Researchers analyzed data from three long-term studies of more than 120,000 participants during the course of 20 years. Every four years, researchers recorded changes in the subjects’ weights, based on their food consumption, exercise, sleep, and other lifestyle choices. The study’s conclusion: All foods are not equal, and some caused more weight gain than others. It was no surprise that fruits and veggies helped prevent gradual weight gain over the years. Even nuts, which are high in calories, and yogurt helped keep off the pounds.
But potatoes didn’t fare so well. Each additional daily serving of potatoes that participants ate caused them to gain an extra pound every four years. This doesn’t sound like much, but after 20 years, it could add up to five extra pounds. (Keep in mind this is the weight gain associated with potatoes alone. Other foods and activities, such as watching TV, also caused additional weight gain.) French fries were especially fattening, with each additional daily serving causing 3.3 extra pounds every four years, while potato chips caused 1.69 extra pounds, and boiled potatoes, about one-half pound in the same time period.
But before you swear off taters, consider a study done by the University of Sydney, in which participants ate 220-calorie portions of different foods and recorded how full they stayed over the next two hours.

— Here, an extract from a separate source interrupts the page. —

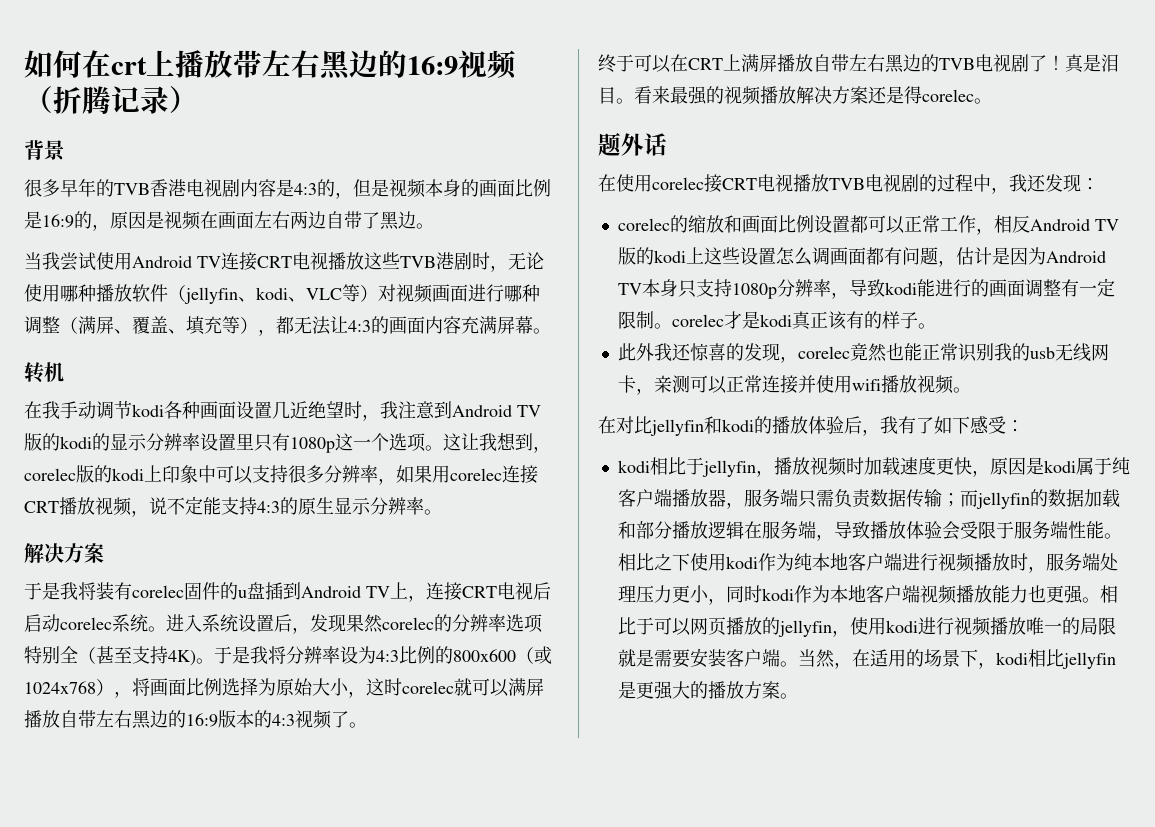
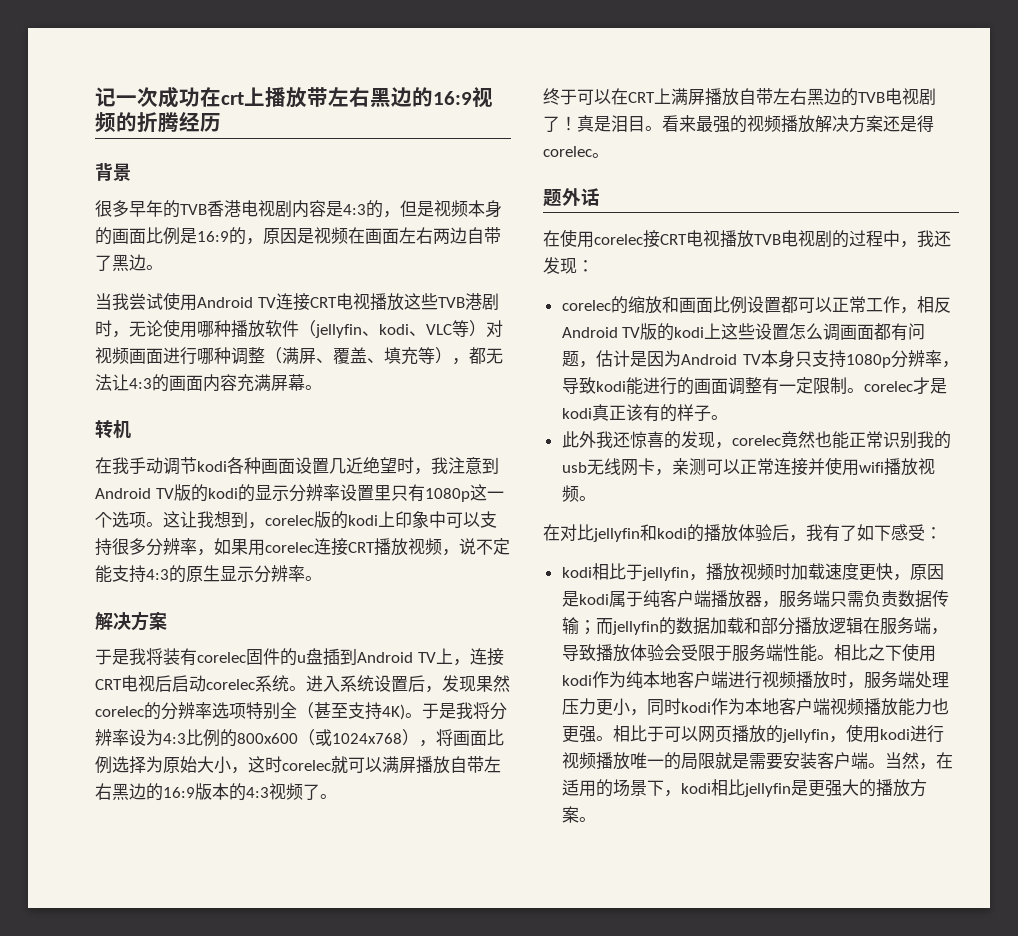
- 如何在crt上播放带左右黑边的16:9视频（折腾记录）
+ 记一次成功在crt上播放带左右黑边的16:9视频的折腾经历

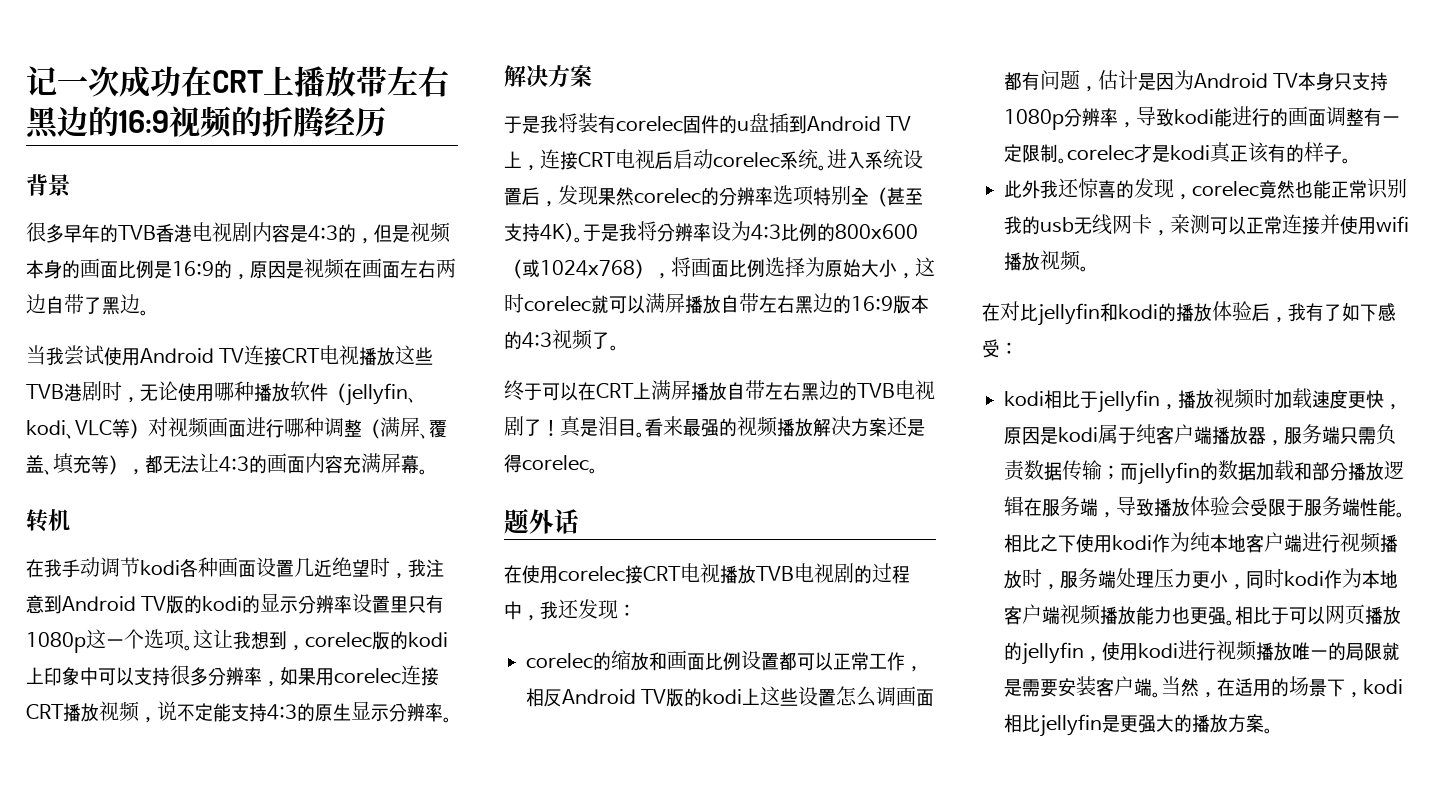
- 记一次成功在crt上播放带左右黑边的16:9视频的折腾经历
+ 记一次成功在CRT上播放带左右黑边的16:9视频的折腾经历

The resulting “Satiety Index of Common Foods” was published in 1995. The idea behind satiety is that if foods satisfy your hunger, you won’t head back to the refrigerator as often.
The most filling food by a long shot was boiled potatoes, probably because of their weight. (The study found that heavy foods satisfied hunger.) But potatoes also contain resistant starch, which makes you feel full and has been shown in studies to combat abdominal fat and keep blood sugar levels steady. In addition, potatoes contain enzyme inhibitors which may curb appetite.

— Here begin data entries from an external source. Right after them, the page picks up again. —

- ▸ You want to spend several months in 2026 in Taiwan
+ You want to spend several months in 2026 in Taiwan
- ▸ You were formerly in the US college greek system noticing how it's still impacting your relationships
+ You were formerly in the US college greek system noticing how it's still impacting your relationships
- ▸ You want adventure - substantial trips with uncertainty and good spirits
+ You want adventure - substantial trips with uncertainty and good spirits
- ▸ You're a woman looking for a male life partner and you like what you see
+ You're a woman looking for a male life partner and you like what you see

Wait — potatoes keep blood sugar stable, control appetite, and shrink your waistline? Isn’t that the exact opposite of what the Harvard study and glycemic index say? (Another baffler: Nuts and yogurt, which in the Harvard study prevented weight gain, both rated low on the Satiety Index, meaning you’ll be hungry soon after eating them.)
So what’s a person to do? Use common sense and listen to your body. If you enjoy potatoes, choose healthy ways to eat them, like roasting and baking. And — need I say it? — make chips and fries occasional indulgences, not daily go-to snacks. If you’re overweight or sedentary, you may not tolerate potatoes well; choose other forms of resistant starch, like beans, slightly green bananas, corn, yams, and brown rice.